There are no union homes so you're just being silly. If you chose to violate labor laws and pay as independent contractor whether you are union or non union makes no difference. You only get away with it due to lack of enforcement and no contractors license requirement in your state. Read my example of Texas in this thread as an example of how it is ruining our industry. I make you feel guilty and you pretend it's an insult. It is sad that I'm right and that you attempt to justify it.


----------



## P.A. ROCKER (Jul 15, 2011)

I have no guilt what so ever and why should I? I provide a high quality job at a fair price, earn a decent living wage in this region and I'm not breaking any state or federal laws, peroid. Too bad for you if don't agree with the laws.
Tell me about your home business doing tune jobs to jeeps,, is it union affiliated? 
Without your pension would it earning you a living wage???


----------



## moore (Dec 2, 2010)

Scott you have the same attitude as any union man Ive ever met..


----------



## P.A. ROCKER (Jul 15, 2011)

moore said:


> Scott you have the same attitude as any union man Ive ever met..

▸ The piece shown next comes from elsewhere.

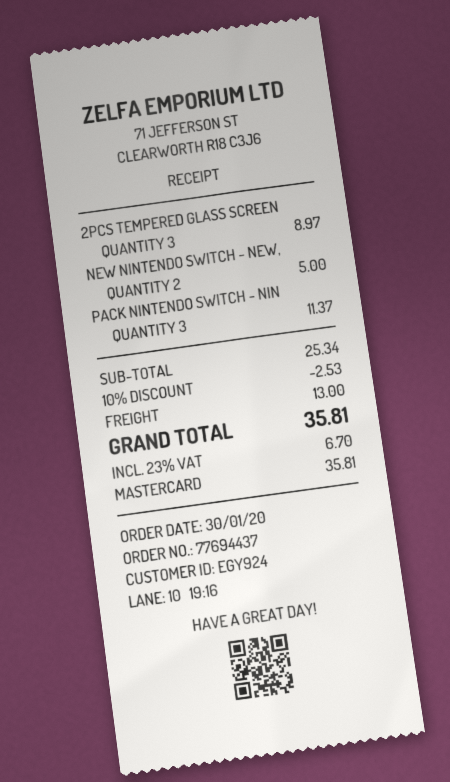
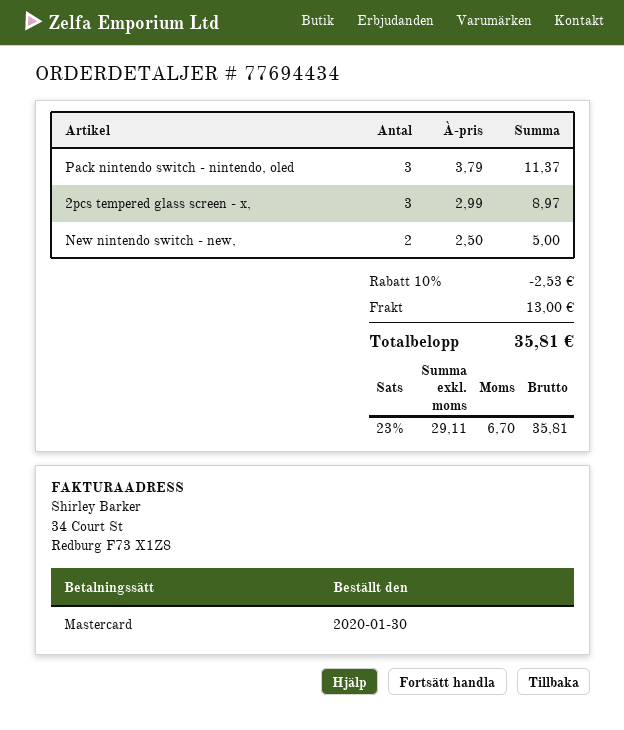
order number: 77694437 -> 77694434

I've known some "down to earth" guys in the painters& allied trades union, who I really liked .
They said I should join the union, but the cut in pay and added travel seemed like a fool's choice to me. Although the carpenters union paid a bit more.


----------



## P.A. ROCKER (Jul 15, 2011)

I did a prevailing wage drywall job about 10 years back, it was in Pottsville. Prevailing wage was somewhere between 18$-19$. I charged around $40.


----------



## Mr.Brightstar (Dec 2, 2011)

It is businessman who write these tax laws and vote on them. It shouldn't be any surprise a business owner will benefit more.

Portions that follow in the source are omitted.